(Material for this exercise begins)
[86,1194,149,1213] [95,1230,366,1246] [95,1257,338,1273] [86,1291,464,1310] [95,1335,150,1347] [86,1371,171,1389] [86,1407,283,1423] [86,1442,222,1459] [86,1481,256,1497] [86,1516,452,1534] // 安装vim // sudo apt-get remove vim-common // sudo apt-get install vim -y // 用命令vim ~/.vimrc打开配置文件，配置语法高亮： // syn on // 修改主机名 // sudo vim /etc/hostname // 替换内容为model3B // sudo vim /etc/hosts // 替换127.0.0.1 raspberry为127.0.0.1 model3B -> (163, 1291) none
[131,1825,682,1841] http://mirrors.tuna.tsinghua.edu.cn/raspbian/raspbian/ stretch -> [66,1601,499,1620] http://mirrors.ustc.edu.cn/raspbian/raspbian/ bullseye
(Material for this exercise ends)
(Material for this exercise begins)
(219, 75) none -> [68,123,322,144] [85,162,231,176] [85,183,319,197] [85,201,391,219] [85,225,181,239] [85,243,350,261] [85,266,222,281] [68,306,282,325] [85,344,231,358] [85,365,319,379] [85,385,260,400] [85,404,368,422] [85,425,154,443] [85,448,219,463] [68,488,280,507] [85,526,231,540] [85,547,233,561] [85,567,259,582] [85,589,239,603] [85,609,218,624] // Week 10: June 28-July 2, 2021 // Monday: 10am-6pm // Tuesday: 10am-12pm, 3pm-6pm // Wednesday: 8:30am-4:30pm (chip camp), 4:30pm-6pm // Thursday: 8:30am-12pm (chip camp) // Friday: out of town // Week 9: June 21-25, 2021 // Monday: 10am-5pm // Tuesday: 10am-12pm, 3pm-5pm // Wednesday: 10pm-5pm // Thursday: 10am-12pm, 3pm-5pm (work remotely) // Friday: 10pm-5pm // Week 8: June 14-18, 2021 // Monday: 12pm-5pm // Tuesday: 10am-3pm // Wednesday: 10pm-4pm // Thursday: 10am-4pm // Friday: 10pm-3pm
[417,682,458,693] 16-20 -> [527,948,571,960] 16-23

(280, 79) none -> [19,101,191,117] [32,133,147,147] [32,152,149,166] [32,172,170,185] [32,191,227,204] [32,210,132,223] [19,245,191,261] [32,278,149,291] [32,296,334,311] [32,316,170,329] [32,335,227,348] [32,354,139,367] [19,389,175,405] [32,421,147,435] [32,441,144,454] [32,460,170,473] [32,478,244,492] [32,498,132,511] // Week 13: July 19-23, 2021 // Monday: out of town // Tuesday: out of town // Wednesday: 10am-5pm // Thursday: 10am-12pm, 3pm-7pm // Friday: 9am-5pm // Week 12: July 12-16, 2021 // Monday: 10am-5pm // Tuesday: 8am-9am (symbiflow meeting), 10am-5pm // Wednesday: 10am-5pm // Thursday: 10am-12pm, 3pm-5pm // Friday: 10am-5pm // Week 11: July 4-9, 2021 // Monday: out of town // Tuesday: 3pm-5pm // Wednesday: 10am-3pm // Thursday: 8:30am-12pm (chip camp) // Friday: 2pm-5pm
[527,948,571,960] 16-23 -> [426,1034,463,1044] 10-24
(Material for this exercise ends)
(Material for this exercise begins)
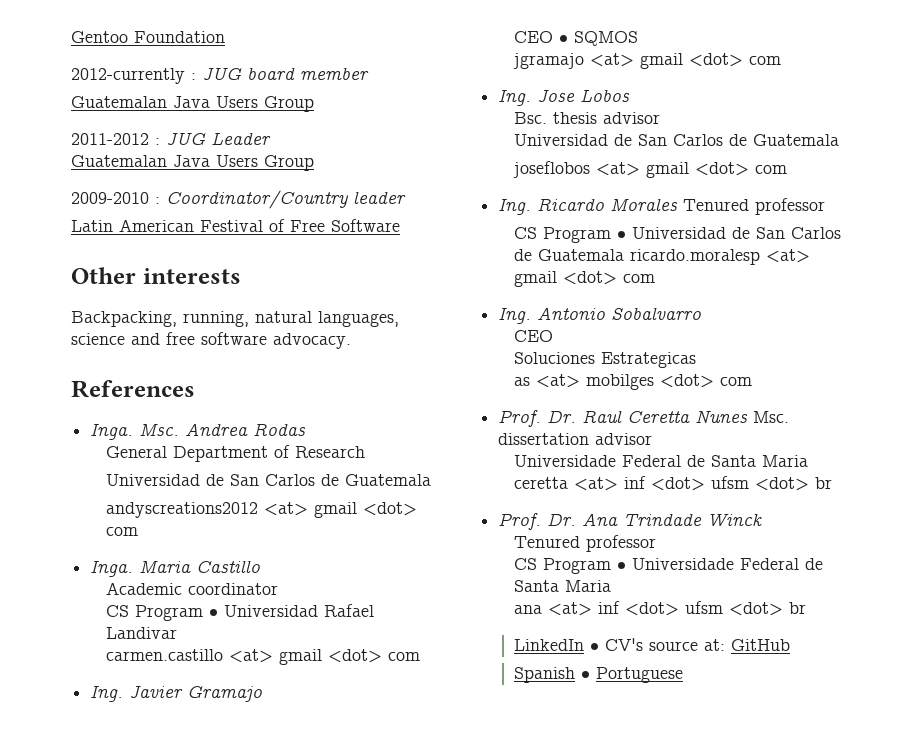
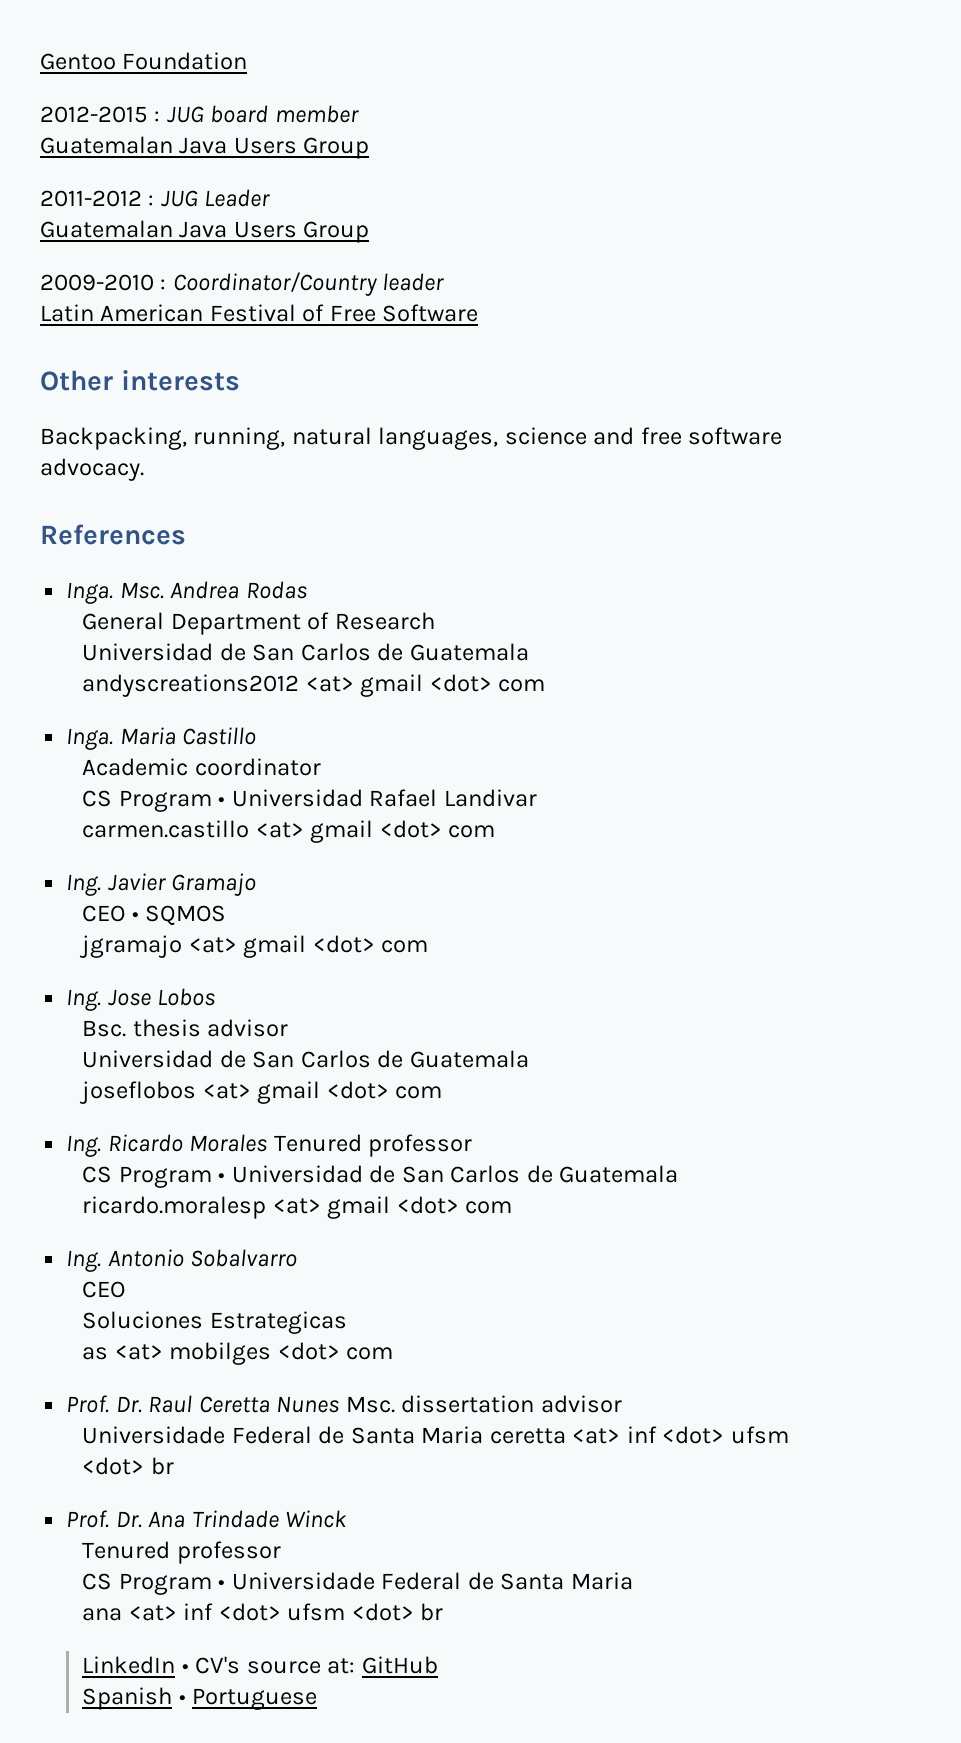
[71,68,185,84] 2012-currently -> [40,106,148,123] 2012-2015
(Material for this exercise ends)
**What to do**
Take the lines above from the one containing "[86,1194,149,1213] [95,1230,366,1246] [95,1257,338,1273]" to the one containing "stretch -> [66,1601,499,1620]" and retype them exactly, both ends included, with nothing added.

**Output for this exercise**
[86,1194,149,1213] [95,1230,366,1246] [95,1257,338,1273] [86,1291,464,1310] [95,1335,150,1347] [86,1371,171,1389] [86,1407,283,1423] [86,1442,222,1459] [86,1481,256,1497] [86,1516,452,1534] // 安装vim // sudo apt-get remove vim-common // sudo apt-get install vim -y // 用命令vim ~/.vimrc打开配置文件，配置语法高亮： // syn on // 修改主机名 // sudo vim /etc/hostname // 替换内容为model3B // sudo vim /etc/hosts // 替换127.0.0.1 raspberry为127.0.0.1 model3B -> (163, 1291) none
[131,1825,682,1841] http://mirrors.tuna.tsinghua.edu.cn/raspbian/raspbian/ stretch -> [66,1601,499,1620] http://mirrors.ustc.edu.cn/raspbian/raspbian/ bullseye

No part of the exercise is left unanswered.